KataGo project uses some remarkable and very efficient approaches.

A section from the paper (https://arxiv.org/pdf/1902.10565) from https://arxiv.org/abs/1902.10565 is worth considering:

"In 2017, DeepMind’s AlphaGoZero demonstrated that it was possible to achieve superhuman performance in Go without reliance on human strategic knowledge or preexisting data [18]. Subsequently, DeepMind’s AlphaZero achieved comparable results in Chess and Shogi. However, the amount of computation required was large, with DeepMind’s main reported run for Go using 5000 TPUs for several days, totaling about 41 TPU-years [17]. Similarly ELF OpenGo, a replication by Facebook, used 2000 V100 GPUs for about 13-14 days, or about 74 GPU-years, to reach top levels of performance [19].
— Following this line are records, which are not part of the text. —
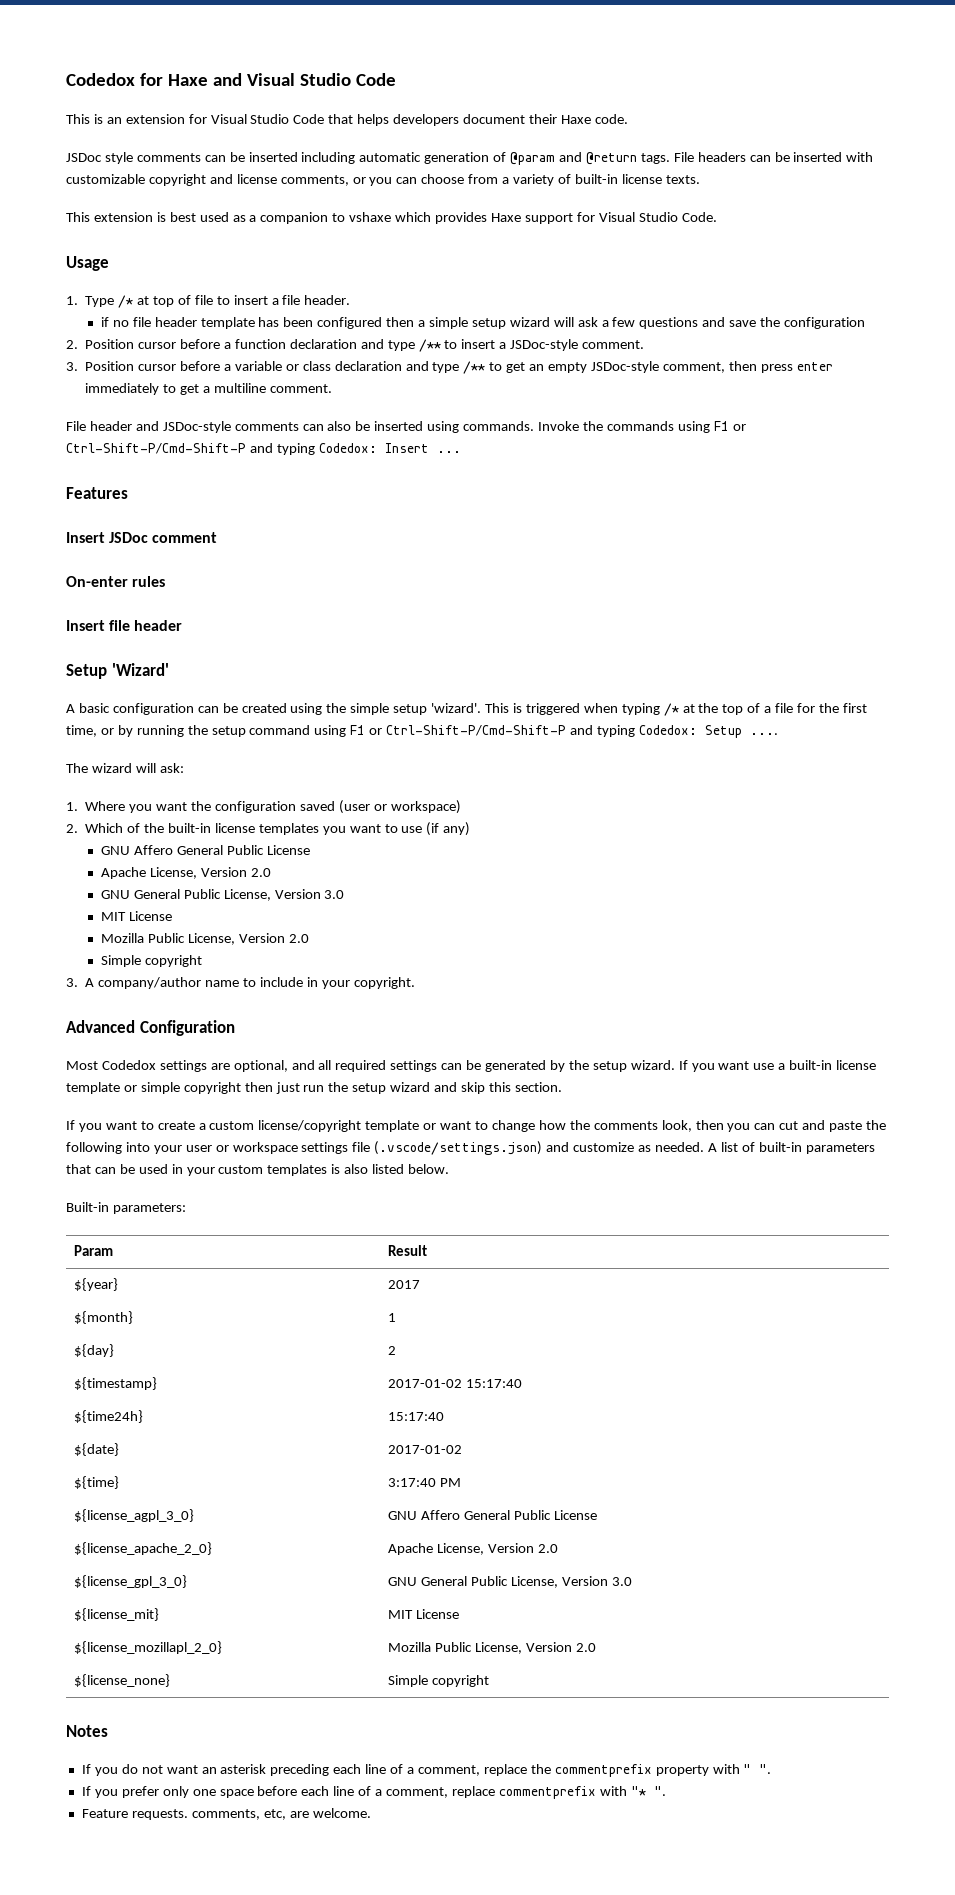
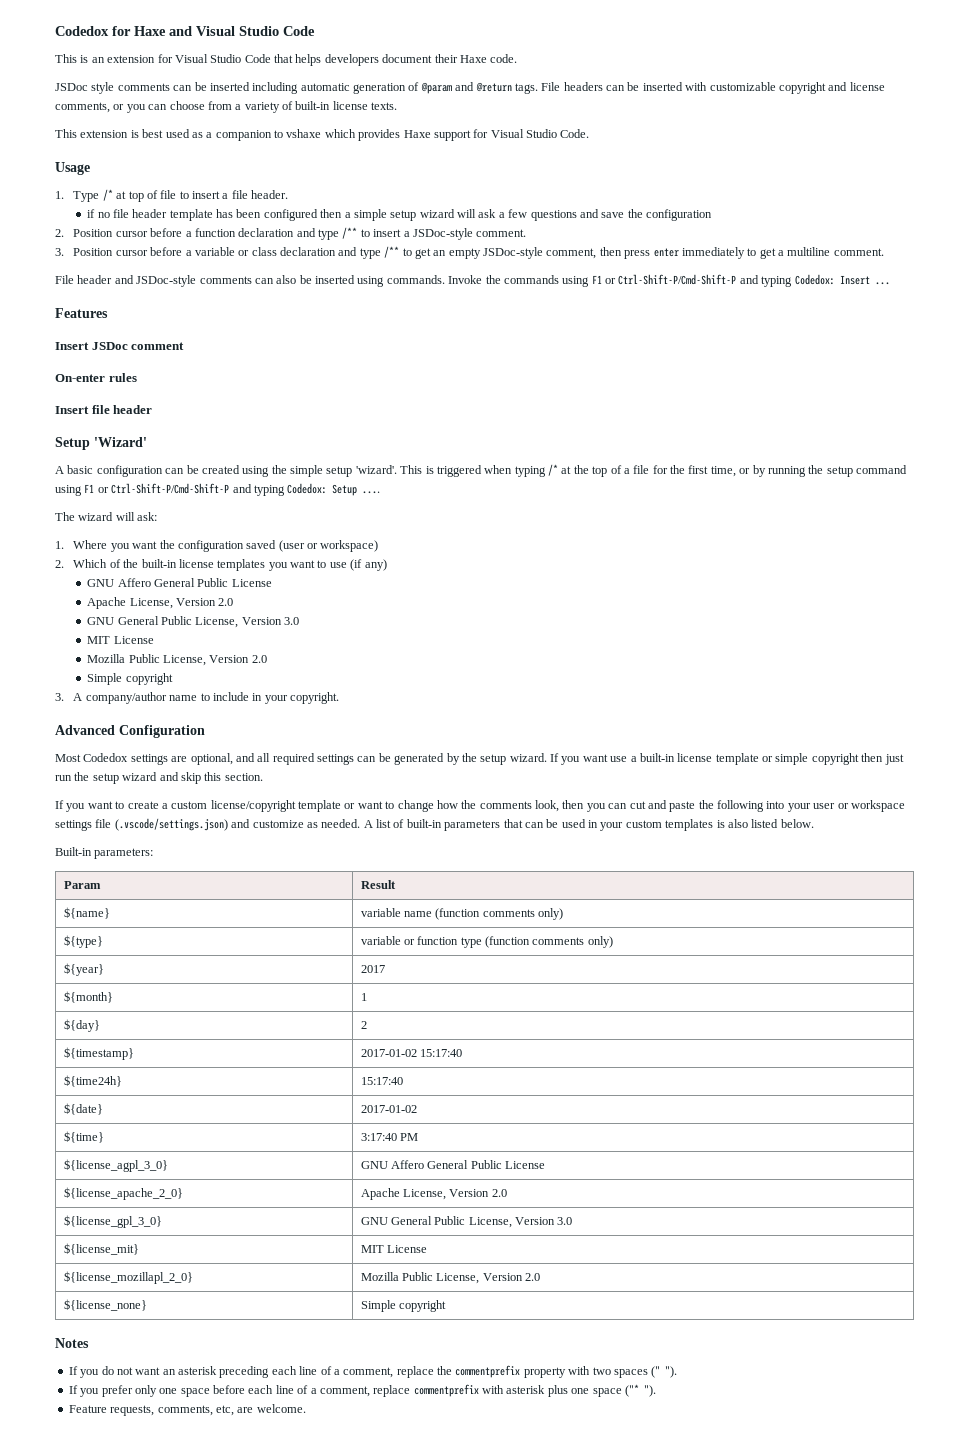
+ ${name} | variable name (function comments only)
+ ${type} | variable or function type (function comments only)
- If you do not want an asterisk preceding each line of a comment, replace the commentprefix property with " ".
+ If you do not want an asterisk preceding each line of a comment, replace the commentprefix property with two spaces (" ").
- If you prefer only one space before each line of a comment, replace commentprefix with "* ".
+ If you prefer only one space before each line of a comment, replace commentprefix with asterisk plus one space ("* ").
- Feature requests. comments, etc, are welcome.
+ Feature requests, comments, etc, are welcome.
In this paper, we introduce several new techniques to improve the efficiency of self-play learning, while also reviving some pre-AlphaZero ideas in computer Go and newly applying them to the AlphaZero process. Although our bot KataGo uses some domain-specific features and optimizations, it still starts from random play and makes no use of outside strategic knowledge or preexisting data. It surpasses the strength of ELF OpenGo after training on about 27 V100 GPUs for 19 days, a total of about 1.4 GPU-years, or about a factor of 50 reduction. And by a conservative comparison, KataGo is also at least an order of magnitude more efficient than the multi-year-long online distributed training project Leela Zero [14]. Our code is open-source, and superhuman trained models and data from our main run are available online."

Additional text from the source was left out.